Abstract

Senescent cells drive age-related tissue dysfunction through their potent secretome, termed the senescence associated secretory phenotype (SASP). Circulating concentrations of SASP factors may reflect biological age and serve as clinically useful biomarkers of surgical risk and ultimately, surrogate endpoints in clinical trials. However, they remain largely uncharacterized. We tested associations between circulating concentrations of SASP proteins and biological age, as determined by the accumulation of age-related health deficits, and/or postoperative outcomes in a sample of residents in Olmstead County, MN, age 60-90 years (n = 115) and cohorts of older adults undergoing surgery for severe aortic stenosis (prospective; n = 97) or ovarian cancer (case-control; n = 36). Circulating concentrations of SASP factors were associated with biological age and adverse postoperative outcomes, including risk of any adverse event or rehospitalization within the year following surgery (aortic stenosis group) or admission to an intensive care unit within 30 days of hospital discharge (ovarian cancer group).
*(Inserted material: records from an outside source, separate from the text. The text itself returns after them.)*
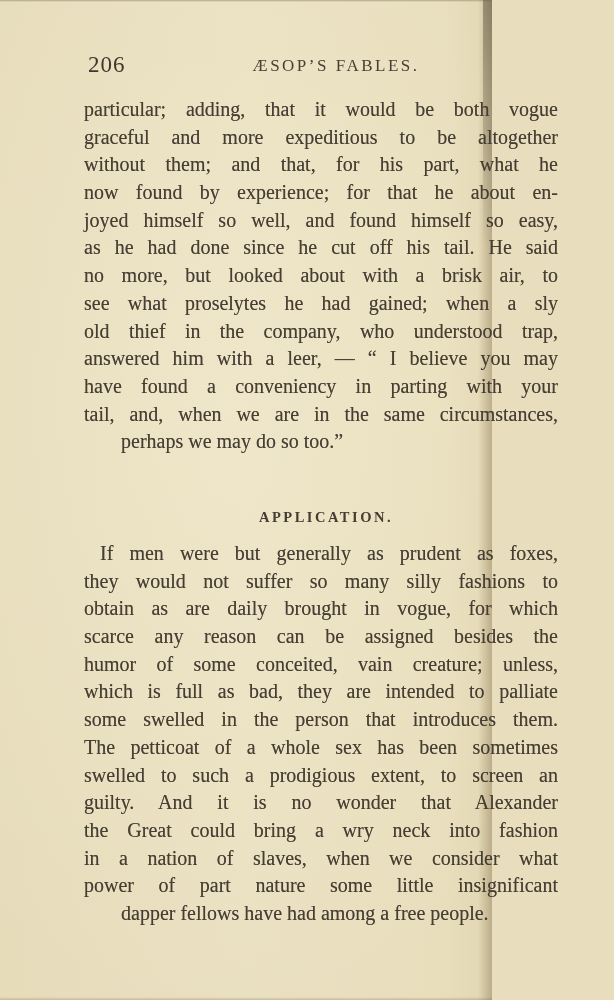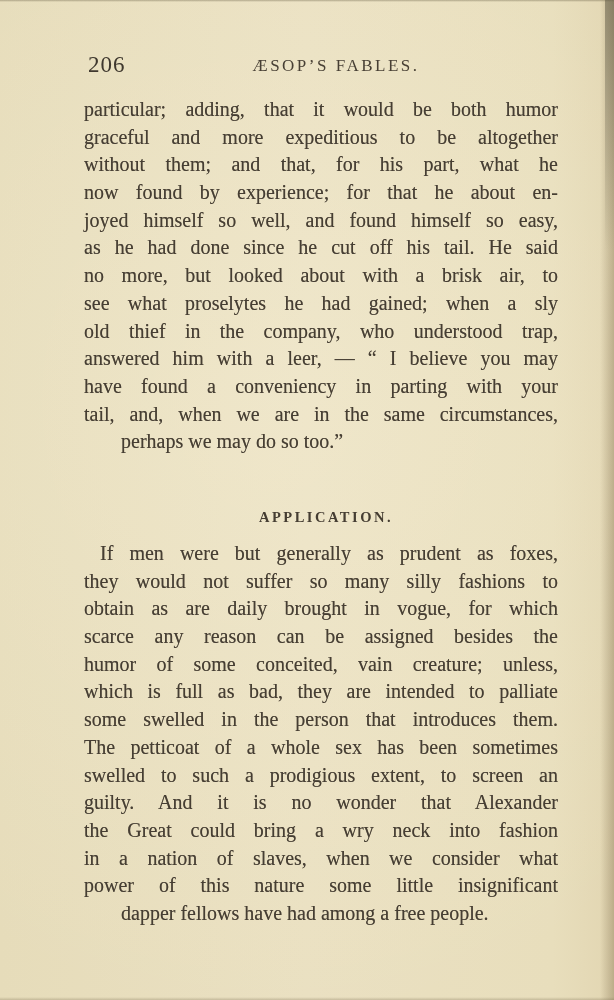--- a/index.html
+++ b/index.html
@@ -13,7 +13,7 @@
   }
   .page {
     position: relative;
-    width: 614px;
+    width: 492px;
     height: 1000px;
     background:
       radial-gradient(ellipse 130% 90% at 45% 40%, rgba(255,250,230,0.25), rgba(0,0,0,0) 70%),

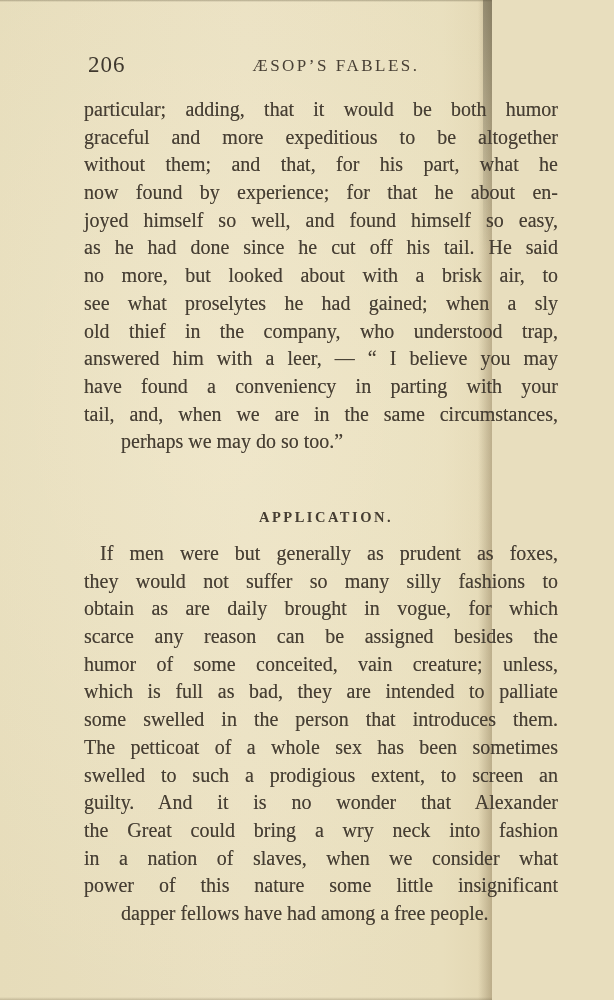--- a/index.html
+++ b/index.html
@@ -101,7 +101,7 @@
   </div>
 
   <div class="text-block para-1">
-      <div class="line">particular; adding, that it would be both humor</div>
+      <div class="line">particular; adding, that it would be both vogue</div>
       <div class="line">graceful and more expeditious to be altogether</div>
       <div class="line">without them; and that, for his part, what he</div>
       <div class="line">now found by experience; for that he about en-</div>

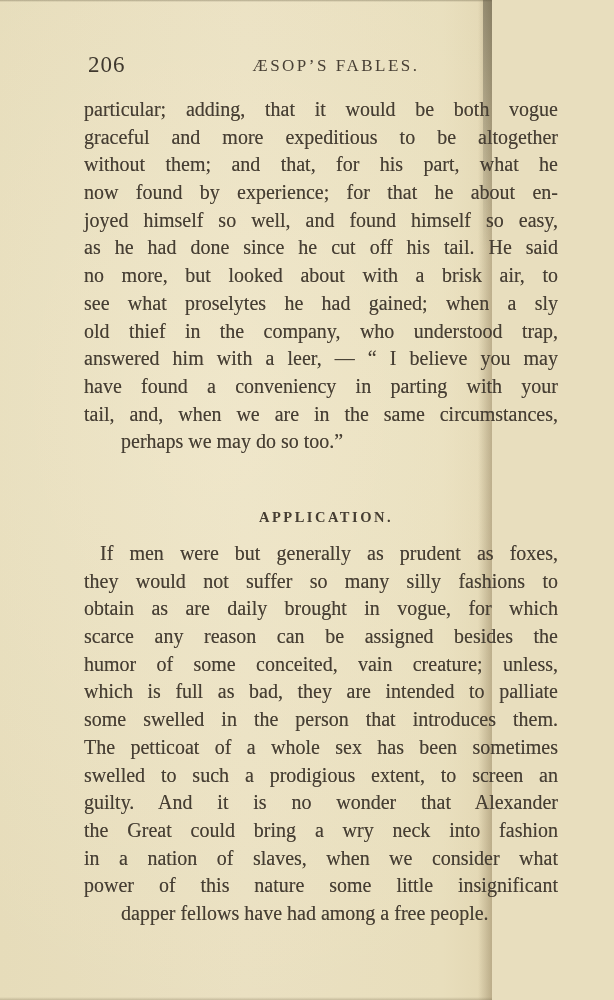--- a/index.html
+++ b/index.html
@@ -131,7 +131,7 @@
       <div class="line">guilty.  And it is no wonder that Alexander</div>
       <div class="line">the Great could bring a wry neck into fashion</div>
       <div class="line">in a nation of slaves, when we consider what</div>
-      <div class="line">power of this nature some little insignificant</div>
+      <div class="line">power of part nature some little insignificant</div>
       <div class="line last">dapper fellows have had among a free people.</div>
     </div>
Gradient boosting machine modeling revealed a panel of SASP factors that predicted adverse outcomes across both surgical groups better than biological age or chronological age and sex. This suggests that the circulating SASP is a robust indicator of age-related health status and may help guide clinical decision making. Furthermore, circulating SASP factors may be harnessed as a readily quantifiable biomarkers in senescence-targeting interventional human studies.